This website is run by Gateshead Council. We want as many people as possible to be able to use this website. For example, that means you should be able to:
change colours, contrast levels and fonts using Recite Me Listen and Translate software
zoom in up to 200% without the text spilling off the screen using your browser
navigate most of the website using just a keyboard
listen to most of the website using a screen reader
change the line height or spacing of text
We’ve also made the website text as simple as possible to understand.
AbilityNet has advice on making your device easier to use if you have a disability.
How accessible this website is
We know some parts of this website aren’t fully accessible:
most PDF documents aren’t accessible to screen reader software
increasing line spacing and the space between words on the homepage, causes text to overlap making it difficult to read
there is a limit to how far you can magnify maps throughout the website
If you’re not able to view vital information, or complete an action on the website, please contact us so we can provide additional support or guidance.
What to do if you can’t access parts of this website
If you need information on this website in a different format like accessible PDF, large print, easy read, audio recording or braille, please contact us.
We’ll consider your request and get back to you as soon as possible.
Reporting accessibility problems with this website
We’re always looking to improve the accessibility of this website. If you find any problems that aren’t listed on this page or think we’re not meeting accessibility requirements, please use our online feedback form.
The Equality and Human Rights Commission (EHRC) is responsible for enforcing the Public Sector Bodies (Websites and Mobile Applications) (No. 2) Accessibility Regulations 2018 (the ‘accessibility regulations’).
If you’re not happy with how we respond to your complaint, contact the Equality Advisory and Support Service (EASS).
Contacting us by phone or visiting us in person
Hearing loops (audio induction loops) are available in meeting rooms and at the main reception desk.
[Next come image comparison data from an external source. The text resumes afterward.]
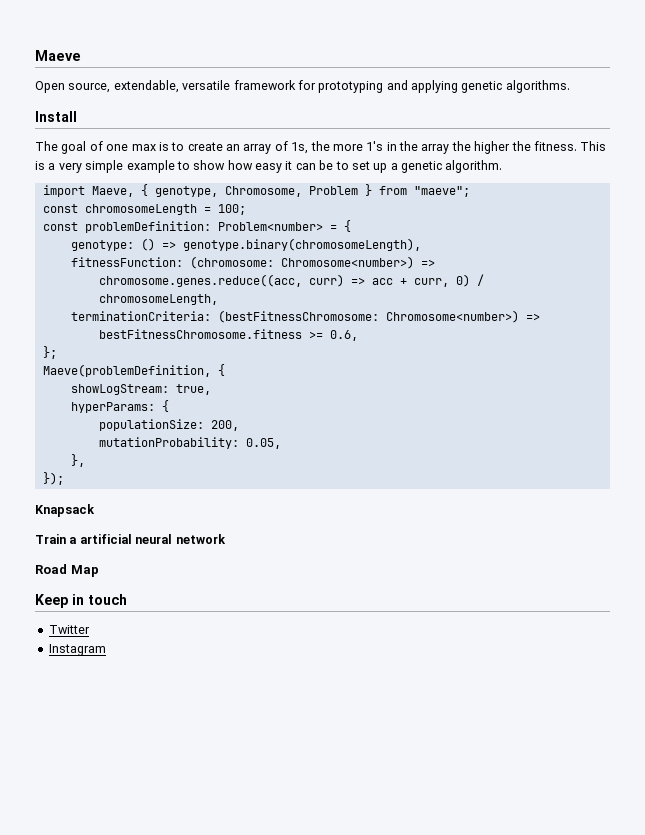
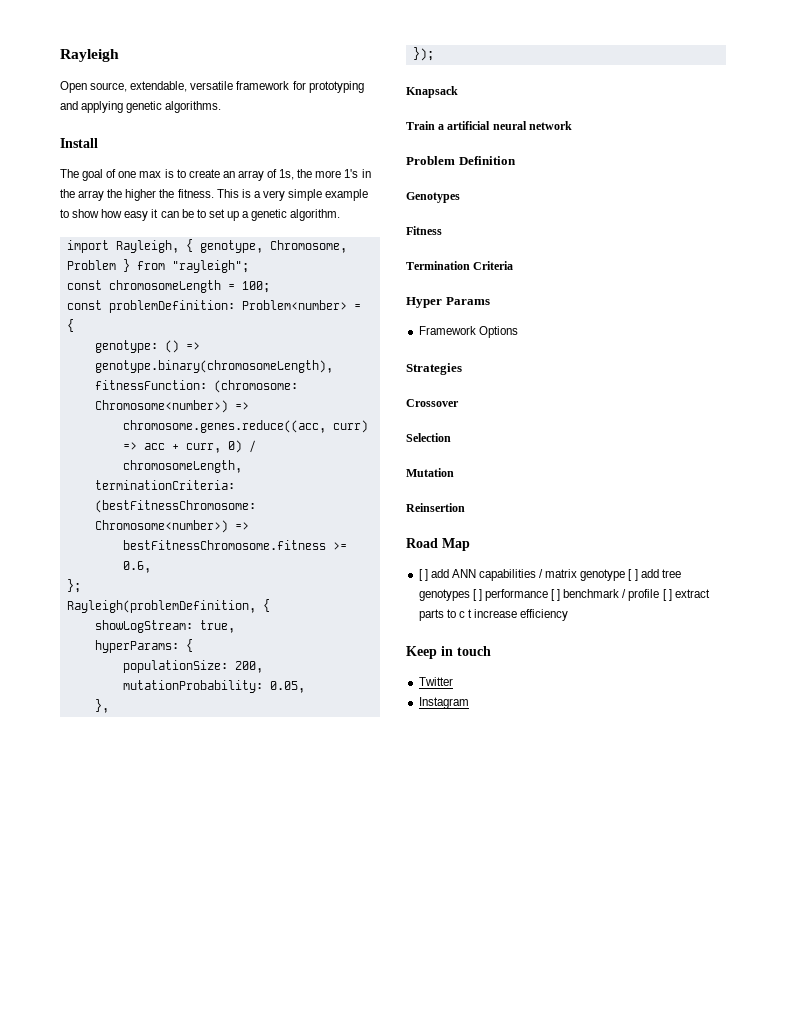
[35,50,81,61] Maeve -> [60,49,119,62] Rayleigh
[91,186,134,197] Maeve, -> [115,240,179,253] Rayleigh,
[413,186,470,197] "maeve"; -> [171,260,249,273] "rayleigh";
[42,364,211,377] Maeve(problemDefinition, -> [66,600,256,613] Rayleigh(problemDefinition,
[35,564,99,577] Road Map -> [406,156,516,165] [406,192,460,203] [406,226,442,235] [406,261,514,270] [406,297,490,308] [418,326,518,338] [406,363,462,375] [406,399,459,407] [406,433,451,442] [406,468,454,477] [406,503,465,512] [406,538,470,551] [418,569,681,581] [418,589,710,601] [418,609,569,621] Problem Definition // Genotypes // Fitness // Termination Criteria // Hyper Params // Framework Options // Strategies // Crossover // Selection // Mutation // Reinsertion // Road Map // [ ] add ANN capabilities / matrix genotype [ ] add tree genotypes [ ] performance [ ] benchmark / profile [ ] extract parts to c t increase efficiency

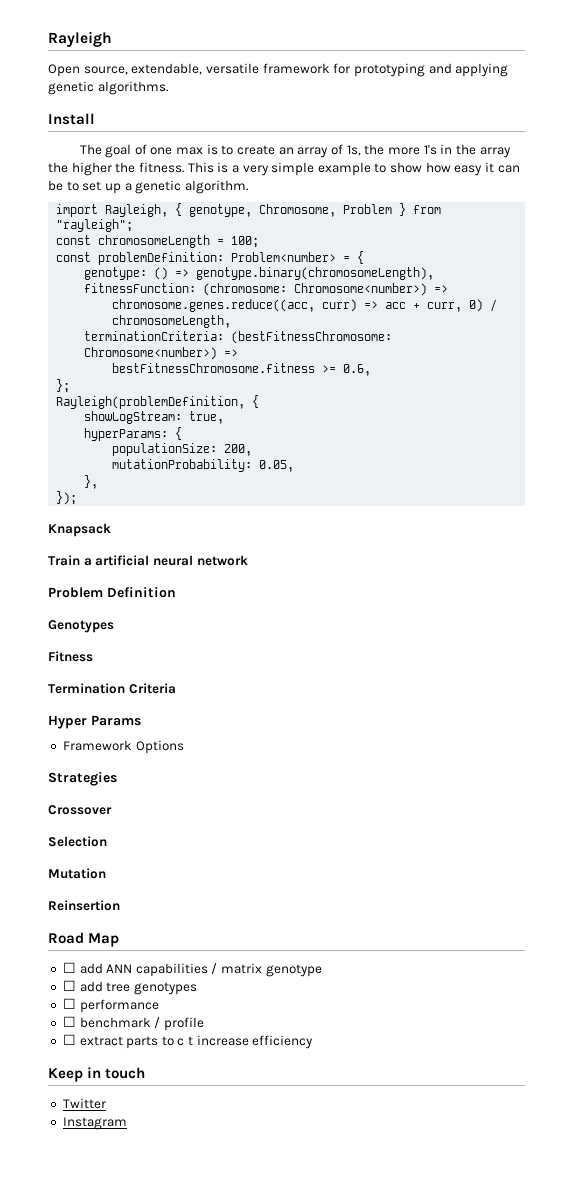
[418,569,428,581] [ ] -> [62,962,76,973] ☐
[628,569,638,581] [ ] -> [62,980,76,991] // ☐
[472,589,482,601] [ ] -> [62,998,76,1009] // ☐
[551,589,561,601] [ ] -> [62,1016,76,1027] // ☐
[662,589,672,601] [ ] -> [62,1034,76,1045] // ☐

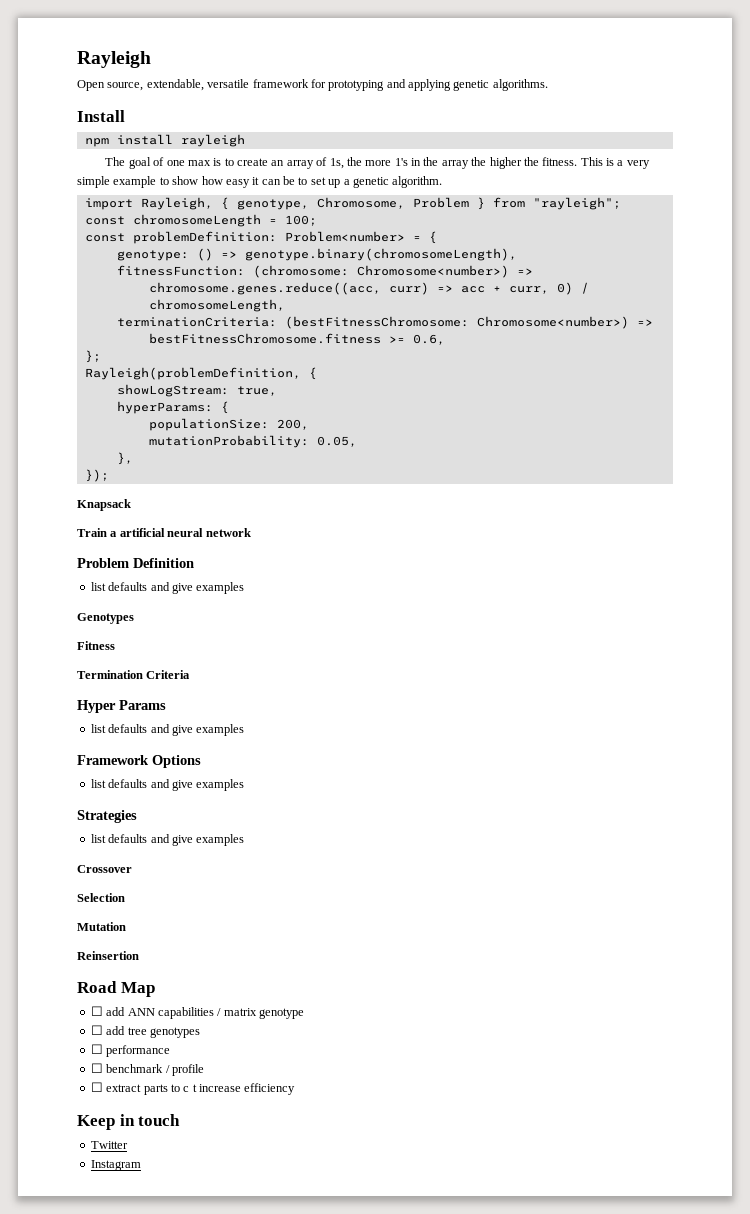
(95, 119) none -> [84,134,245,147] // npm install rayleigh
(176, 592) none -> [90,582,245,594] // list defaults and give examples
[62,740,184,754] [48,772,117,786] Framework Options // Strategies -> [90,724,245,736] [77,755,201,768] [90,779,245,791] [77,810,137,823] [90,834,245,846] list defaults and give examples // Framework Options // list defaults and give examples // Strategies // list defaults and give examples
If someone requires a service from Gateshead Council and they do not speak English, an interpreter can be provided through the Council’s approved provider who will provide high quality interpreting between Council officers and users of Council services. All interpreters are appropriately qualified, and all follow a code of practice that includes the need for confidentiality. The Council officer you are dealing with will arrange this service on your behalf when organising an appointment.
Communication Support is available for people who require a British Sign Language Interpreter, but this needs to be arranged in advance.
Please note it may take some time before the interpreter is available to help you. If you are unable to attend your appointment for whatever reason, please contact the Council officer you are dealing with and advise them in order that your interpreter / communicator can be cancelled.
Technical information about this website’s accessibility
Gateshead Council is committed to making its website accessible, in accordance with the Public Sector Bodies (Websites and Mobile Applications) (No. 2) Accessibility Regulations 2018.
This website is partially compliant with the Web Content Accessibility Guidelines version 2.1, due to the non-compliances listed below.
Non accessible content
The content listed below is non-accessible for the following reasons.
Noncompliance with the accessibility regulations
There is no way to skip repeated content in the page header and navigation. This doesn’t meet WCAG success criterion 2.4.1 (Bypass Blocks). We have functionality to allow users to skip to the main content section with a ‘skip to main content’ link.
It is not possible to increase the letter spacing to 0.12 times the font and increase word spacing to 0.16 times the font without causing loss of content on the homepage. This does not meet WCAG 2.1 success criterion 1.4 12 (Text Spacing).
PDF documents may not be accessible for several reasons. They may not be structured so they’re accessible to a screen reader. This does not meet WCAG 2.1 success criterion 4.1.2 (name, role value).
The language of a document may not be able to be programmatically determined (3.1.1 Language of Page). Some pdf forms may not provide error identification or labels or instructions when content requires user input. (3.3.1 Error Identification, 3.3.2 Labels or Instructions, 3.3.3 Error Suggestion). As the document styles, colours and formatting are pre-set they also may not meet WCAG 2.1 success criterion 1.4 (Distinguishable).
Content that’s not within the scope of the accessibility regulations
PDFs and other documents
Many of our older PDFs and downloadable documents don’t meet accessibility standards. For example, they may not be structured so they’re accessible to a screen reader. This doesn’t meet WCAG 2.1 success criterion 4.1.2. However, the accessibility regulations don’t require us to fix PDFs or other documents published before 23 September 2018 if they’re not essential to providing our services.
What we’re doing to improve accessibility
We are always looking to improve the accessibility of this website. We use third party software which notifies us of any non-compliance allowing us to monitor, plan and resolve.